** What is needed **
This task calls for copying every line of the records that includes the word "Pandas".

** Dataset excerpts **
☆ ☆ ☆ ☆
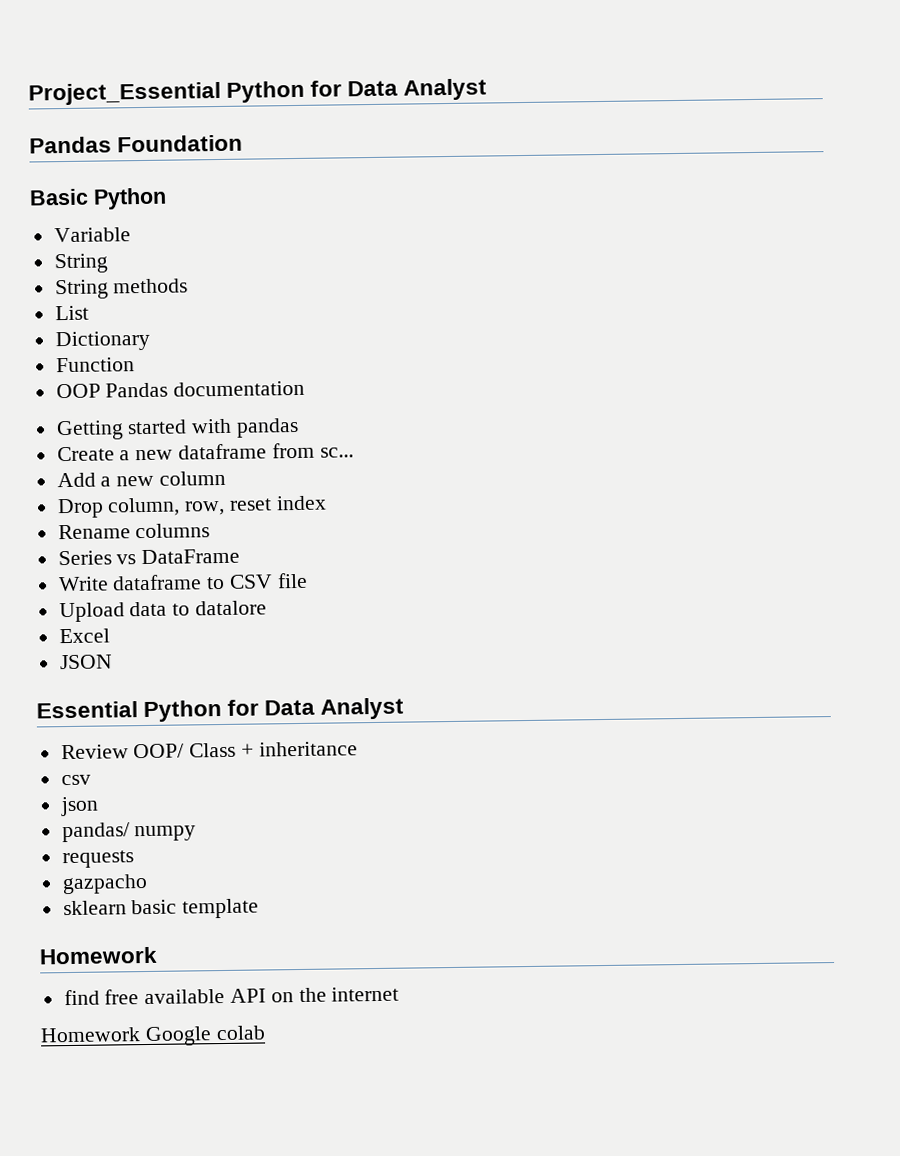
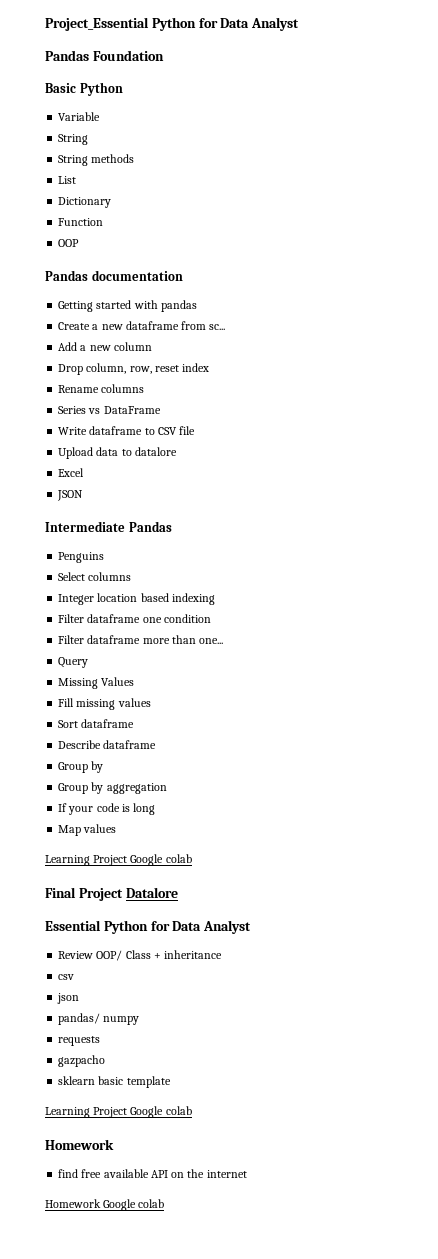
- OOP Pandas documentation
+ OOP
+ Pandas documentation
+ Intermediate Pandas
+ Penguins
+ Select columns
+ Integer location based indexing
+ Filter dataframe one condition
+ Filter dataframe more than one...
+ Query
+ Missing Values
+ Fill missing values
+ Sort dataframe
+ Describe dataframe
+ Group by
+ Group by aggregation
+ If your code is long
+ Map values
+ Learning Project Google colab
+ Final Project Datalore
  sklearn basic template
+ Learning Project Google colab

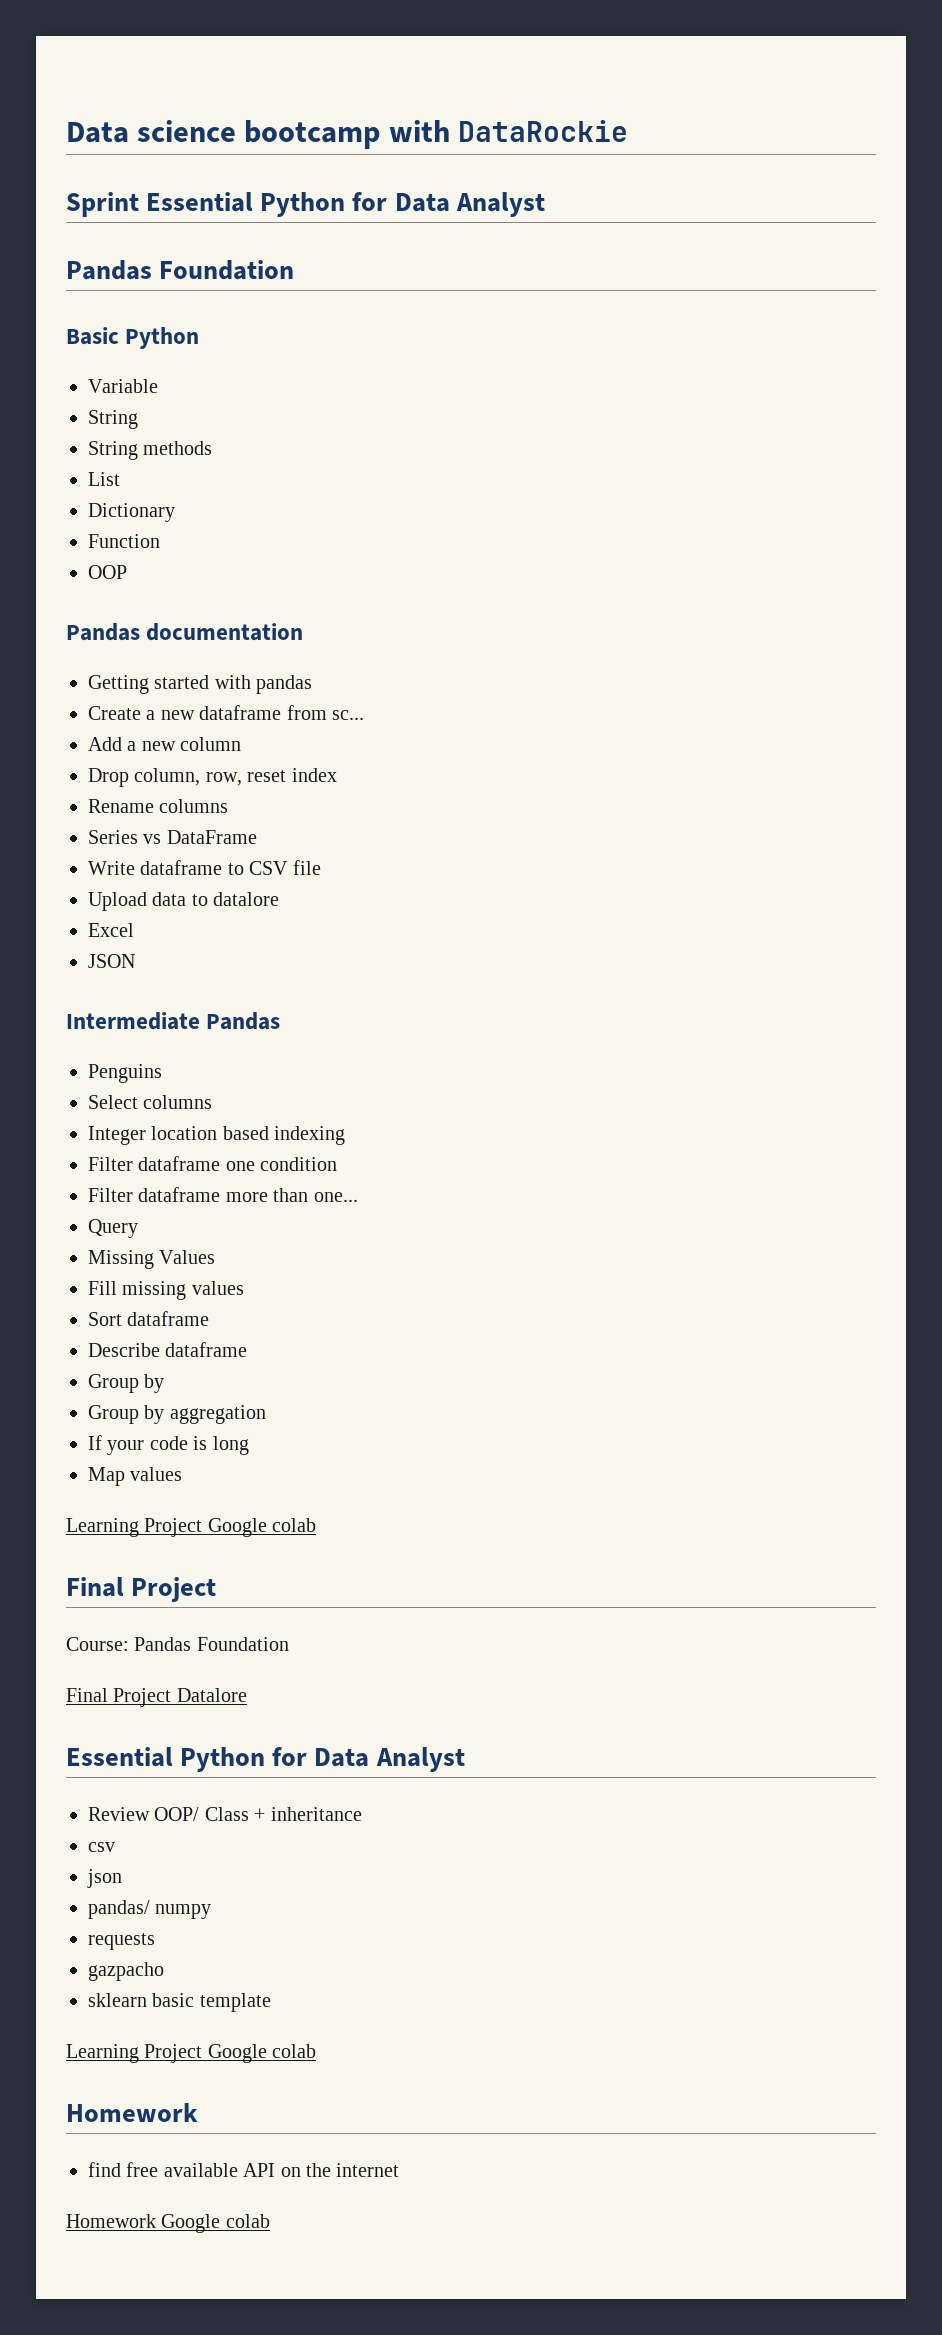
- Project_Essential Python for Data Analyst
+ Data science bootcamp with DataRockie
+ Sprint Essential Python for Data Analyst
  Map values
  Learning Project Google colab
+ Final Project
+ Course: Pandas Foundation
☆ ☆ ☆ ☆
** Answer for the task **
- OOP Pandas documentation
+ Pandas documentation
+ Intermediate Pandas
+ Course: Pandas Foundation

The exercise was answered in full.